While global pipeline security has been under the spotlight for some time, the geo-political situation in the Middle East, ongoing water scarcity and the unique environmental considerations in the region has made ensuring pipeline safety essential - albeit particularly challenging for operators. That said, the region has long prided itself on the global standards it follows when deploying high-value assets. This includes ensuring block valve stations are secured through high fences, and using modern telecommunication systems along the length of the pipeline to allow for CCTV and other security measures to be implemented.
However more recently, fibre-based intrusion and leak detection systems have become an integral part of the infrastructure too. This is a direct result of the specific operational challenges that the extreme weather and desert conditions pose. For example, while sandstorms are common, they can become particularly concerning when the dust and sand settle on the CCTV camera and significantly reduce visibility. Although the majority of CCTV cameras are fitted with wiper systems, the regular task of refilling the water can become a very time-consuming process, particularly as pipelines often cover vast distances. This can become an even greater challenge if the pipeline covers mountainous terrain, whereby access to the operational length of the pipeline is prohibitive.
In these conditions, pre-empting intrusion and acting on accurate, real-time security alerts is absolutely critical. Technologies such as DAS based monitoring solutions add a valuable layer of intelligence to the monitoring process by providing operators with continuous visibility of the entire pipeline and giving them the tools to identify potential incidents at the earliest possible opportunity.
While DAS-based solutions, such as LivePIPE, can be fitted retrospectively, as most existing pipelines include a fibre optic network as a core part of their infrastructure, there are a number of benefits of deploying such technologies at the same time as new pipeline constructions, particularly in regions with unpredictable environmental conditions. The main advantage is that operators can benefit from the technology’s capabilities right from the outset and it can be used as a security system immediately, even while the completion of the remaining length of the pipeline is in progress. Commissioning can also be enhanced as it can be done stage by stage, before the pipeline hits critical mass, making it easier to fine tune the system’s performance.

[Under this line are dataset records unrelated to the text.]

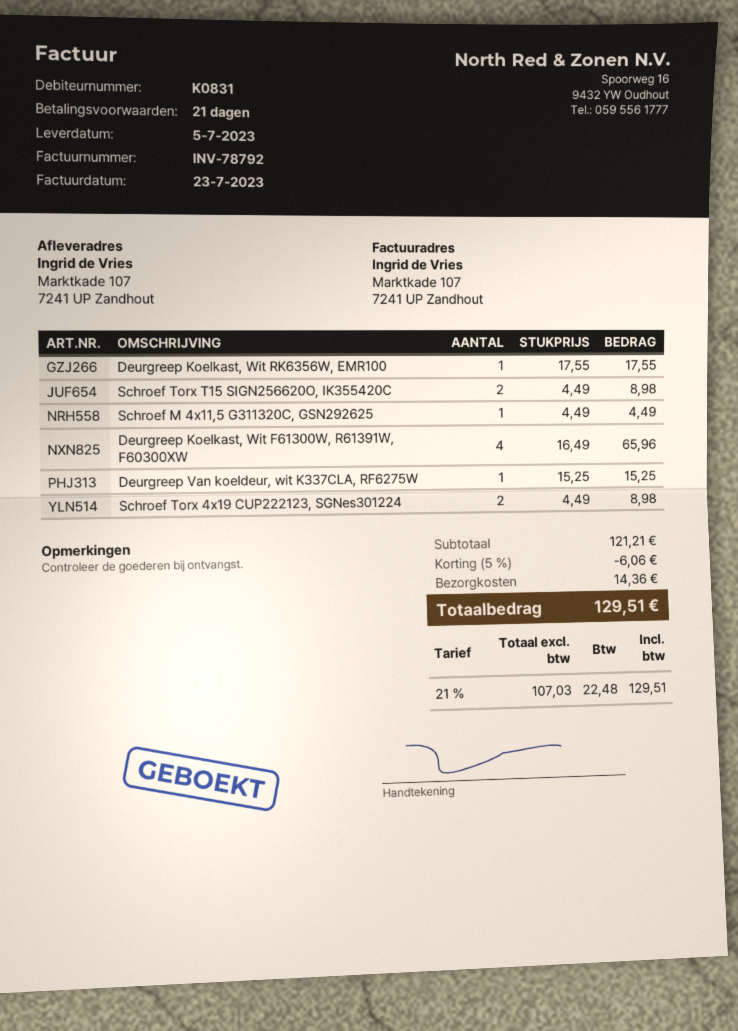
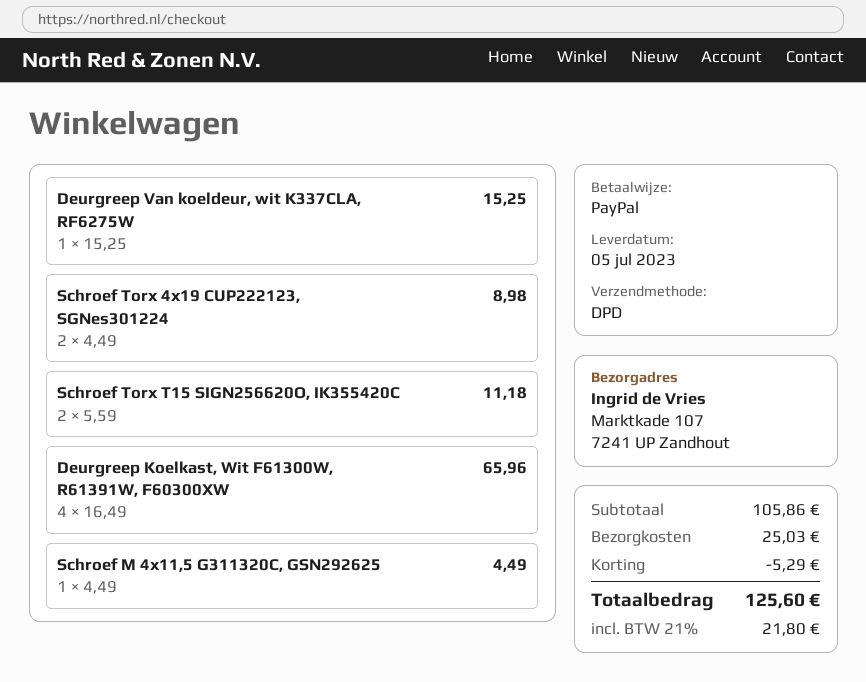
Deurgreep Koelkast, Wit RK6356W, EMR100: 1 x 17.55 = 17.55 -> none
Schroef Torx T15 SIGN256620O, IK355420C: 2 x 4.49 = 8.98 -> 2 x 5.59 = 11.18
subtotal: 121.21 -> 105.86
discount: 6.06 -> 5.29
shipping: 14.36 -> 25.03
tax: 21% = 22.48 -> 21% = 21.80
total: 129.51 -> 125.60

While the threat to pipelines in hostile areas is widely acknowledged, the environmental pressures that operators face are often harder to address head-on. As the pipeline security market for oil, gas and water begins to improve, technologies such as LivePIPE are crucial from both an operational and security perspective. However, such monitoring technologies are even more important in the Middle East where the weather and terrain mean that it’s not enough to act retrospectively - pre-empting incidents and acting on real-time intelligence is an absolute must.